Still, play it safe. ANC has good advice.


----------



## CrackerJax (Feb 19, 2010)

Think of Opium as that "special occasion" drug. Don't forget that every day you do Opium is a day you lose. Don't throw too many away.... the quantity available is ... unknown.


----------



## ANC (Feb 19, 2010)

But this is also why I recommend growing a few poppies yourself, you have a small fixed amount when you are done, and no access to more till the next season.


----------



## CrackerJax (Feb 19, 2010)

I agree completely. Just take it seriously folks....Opium is a fickled mistress and if ur not careful will OWN you. Oh .... and no sex either.

It's to be dabbled in ... no more.


----------



## donthatetaylor (Feb 25, 2010)

well, i got tired of the tea and tried to make some poppy pod puddy. i thought it made a very nice smokable. i don't know why everyone is hating on it so much. put a little on my bowl pack lit up and laid on my bed listening to music all day. very enjoyable.


----------



## CrackerJax (Feb 25, 2010)

No one is hating on it. It's about RESPECTING Opium.
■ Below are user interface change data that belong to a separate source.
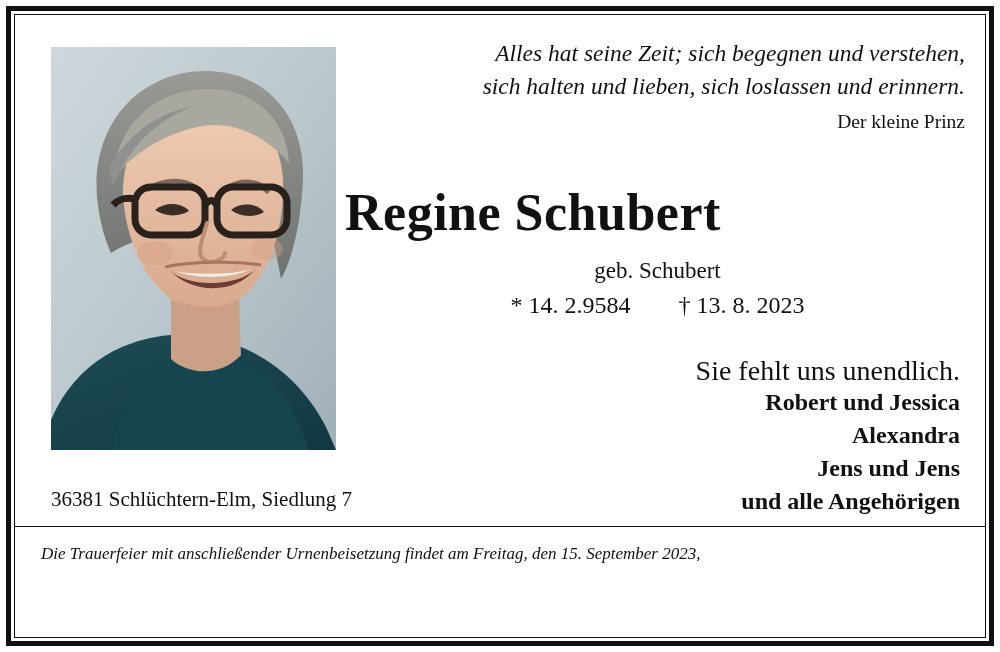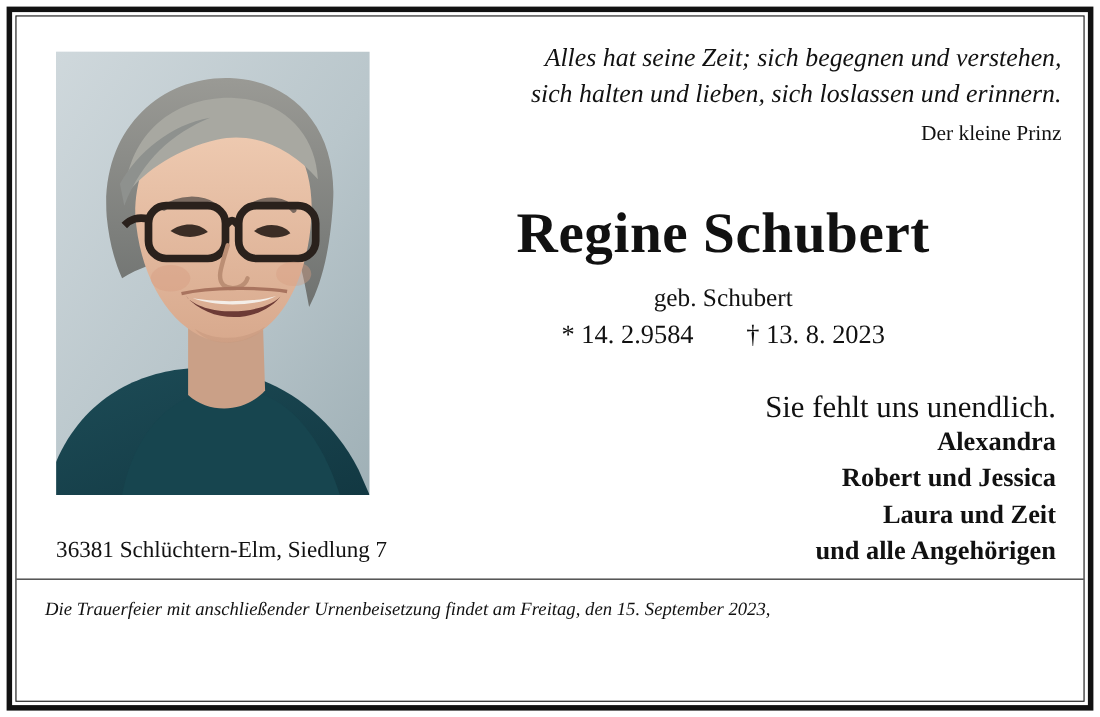--- a/index.html
+++ b/index.html
@@ -82,21 +82,20 @@
     font-size: 19.5px;
     color: #111111;
   }
 
   
   .name {
     position: absolute;
     left: 330px;
     top: 168px;
     width: 625px;
-    text-align: center;
     font-weight: bold;
     font-size: 52px;
     letter-spacing: 0.5px;
     white-space: nowrap;
   }
   .maiden {
     position: absolute;
     left: 330px;
     top: 243px;
     width: 625px;
@@ -249,23 +248,23 @@
     <div class="name">Regine Schubert</div>
     <div class="maiden">geb. Schubert</div>
     <div class="dates">
       <span>* 14. 2.9584</span>
       <span class="gap"></span>
       <span>† 13. 8. 2023</span>
     </div>
 
     <div class="mourn-lead">Sie fehlt uns unendlich.</div>
     <div class="mourn-list">
+      <div>Robert und Jessica</div>
       <div>Alexandra</div>
-      <div>Robert und Jessica</div>
-      <div>Laura und Zeit</div>
+      <div>Jens und Jens</div>
       <div>und alle Angehörigen</div>
     </div>
 
     <div class="address">36381 Schlüchtern-Elm, Siedlung 7</div>
 
     <div class="divider"></div>
 
     <div class="footer">
       <span>Die Trauerfeier mit anschließender Urnenbeisetzung findet am Freitag, den 15. September 2023,</span>
     </div>

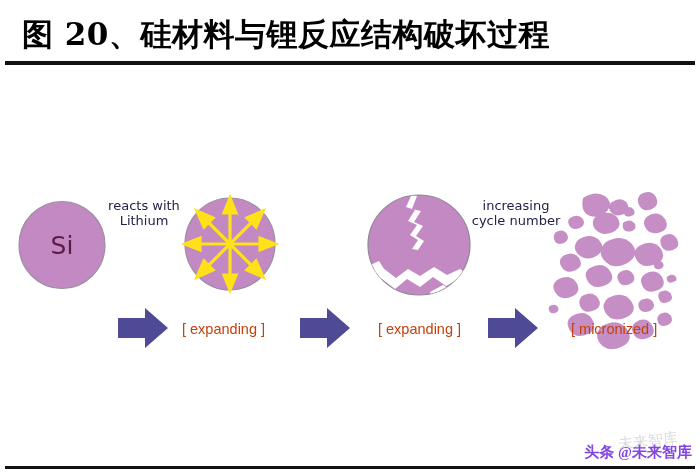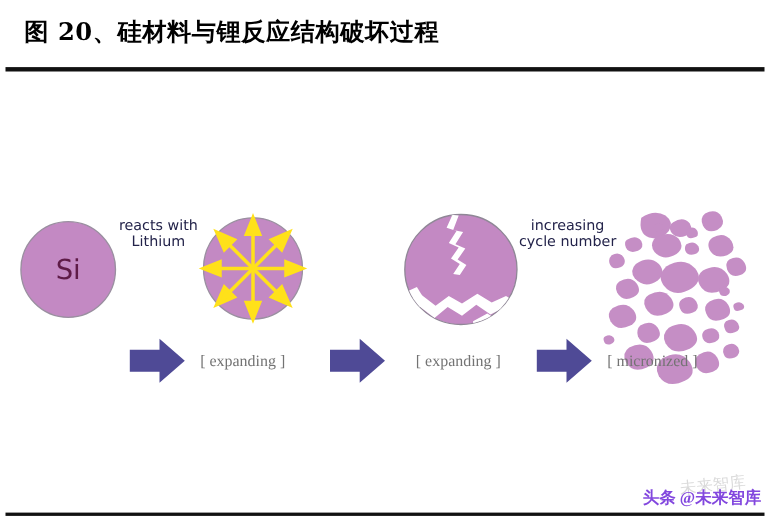--- a/index.html
+++ b/index.html
@@ -21,21 +21,21 @@
     height: 475px;
     background: #ffffff;
   }
 
   
   .fig-title {
     position: absolute;
     left: 22px;
     top: 14px;
     font-family: "DejaVu Serif", "Liberation Serif", serif;
-    font-size: 22px;
+    font-size: 31px;
     font-weight: bold;
     color: #000000;
     letter-spacing: 0.5px;
     white-space: nowrap;
   }
   .rule-top {
     position: absolute;
     left: 5px;
     top: 61px;
     width: 690px;
@@ -58,28 +58,28 @@
     top: 70px;
     width: 608px;
     height: 320px;
   }
 
   .stage svg { display: block; }
 
   
   .caption {
     position: absolute;
-    font-family: Liberation Serif, serif;
+    font-family: Liberation Sans, sans-serif;
     font-size: 14.5px;
-    color: #737373;
+    color: #c2410c;
     white-space: nowrap;
   }
   .cap-expanding  { left: 182px; top: 321px; }
   .cap-cracking   { left: 378px; top: 321px; }
-  .cap-micronized { left: 552px; top: 321px; }
+  .cap-micronized { left: 571px; top: 321px; }
 
   
   .step-label {
     position: absolute;
     font-family: "DejaVu Sans", "Liberation Sans", sans-serif;
     font-size: 13px;
     line-height: 15px;
     color: #23234a;
     text-align: center;
     white-space: nowrap;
If you don't ... it will own you.


----------



## d.c. beard (Feb 25, 2010)

donthatetaylor said:


> well, i got tired of the tea and tried to make some poppy pod puddy. i thought it made a very nice smokable. i don't know why everyone is hating on it so much. put a little on my bowl pack lit up and laid on my bed listening to music all day. very enjoyable.


Sorry Don, this is now the 'Opium will own you' thread. lol

How'd you make the pod putty? Which was stronger, the tea or the putty? Which method do you think gave you more yield by weight? *curious*


----------



## CrackerJax (Feb 25, 2010)

Okay...be dismissive of a massively addictive substance.... I will pass you by on the street and not even give you a dollar.


----------



## d.c. beard (Feb 25, 2010)

CrackerJax said:


> Okay...be dismissive of a massively addictive substance.... I will pass you by on the street and not even give you a dollar.


Dude, I'm not going to go back and forth with ya like the last couple of guys. I've prob done _at least_ as many opiates as you in my lifetime, and no offense but I for one certainly don't need to be schooled about opiates. lol

I'm pretty sure after the last several pages of this that everyone has got your point, and there's no need to be the karma police anymore.


----------



## shepj (Feb 25, 2010)

We understand they are dangerous and addictive... just make sure next time you go to the doctor's office and to the pharmacy, that you lecture them about it.


----------



## CrackerJax (Feb 25, 2010)

You have both now posted you do get it... that's good.

I post for all the folks viewing and not posting. Several ppl have likened Opium to a walk in the park. It isn't. It needs to be handled like dynamite...with care.

*The more Opium at your disposal, the greater chance of you becoming addicted.*


----------



## worm5376 (Feb 25, 2010)

Opium/opiates is a beautiful drug, however not to be taken lightly. Spread your doses a week apart atleast.

Its easy to overdue something that wraps you in a warm fuzzy blanket. Just be careful.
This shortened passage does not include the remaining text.